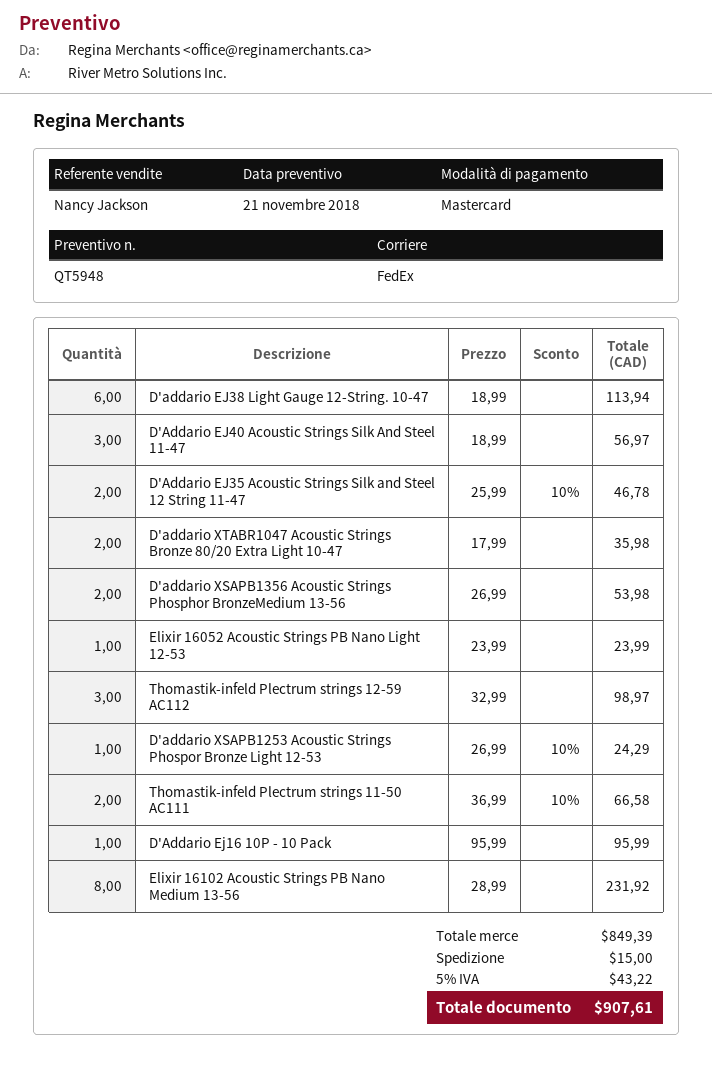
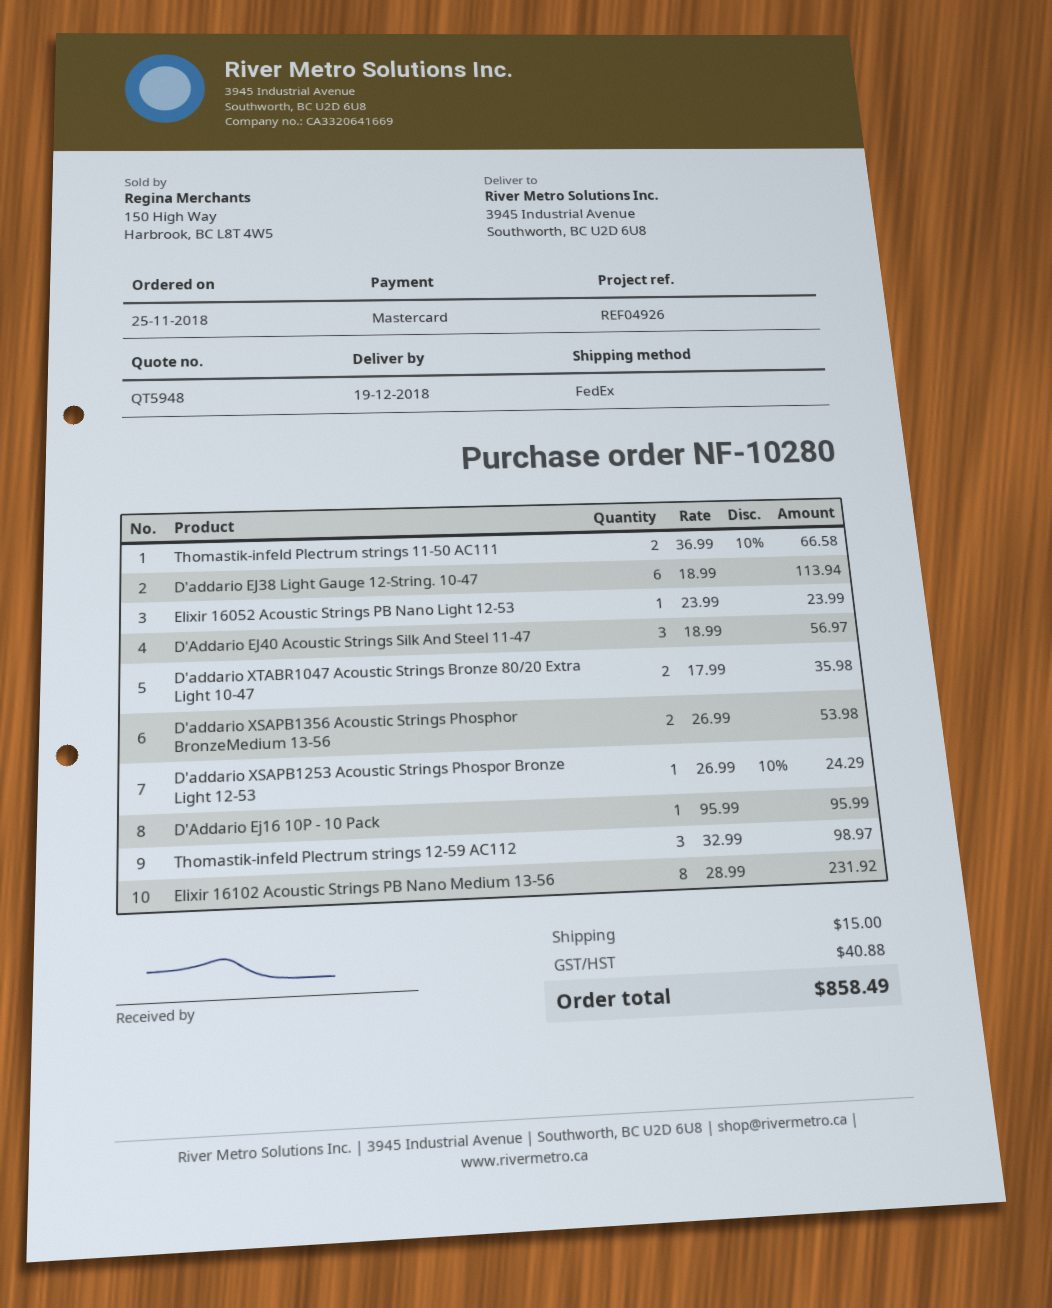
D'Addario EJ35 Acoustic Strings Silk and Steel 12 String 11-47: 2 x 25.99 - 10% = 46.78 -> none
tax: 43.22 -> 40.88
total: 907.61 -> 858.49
----------
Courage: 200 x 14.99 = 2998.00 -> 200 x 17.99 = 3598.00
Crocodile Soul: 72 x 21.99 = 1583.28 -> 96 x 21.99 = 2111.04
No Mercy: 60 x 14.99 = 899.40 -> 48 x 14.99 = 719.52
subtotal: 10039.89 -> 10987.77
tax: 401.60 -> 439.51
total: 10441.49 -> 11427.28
----------
**DIRECTIONS**
Give back exactly the lines above, from the line containing "Crocodile Soul: 72" through the line containing "total: 10441.49 -> 11427.28", with both end lines and nothing more.

**SOLUTION TO THIS TASK**
Crocodile Soul: 72 x 21.99 = 1583.28 -> 96 x 21.99 = 2111.04
No Mercy: 60 x 14.99 = 899.40 -> 48 x 14.99 = 719.52
subtotal: 10039.89 -> 10987.77
tax: 401.60 -> 439.51
total: 10441.49 -> 11427.28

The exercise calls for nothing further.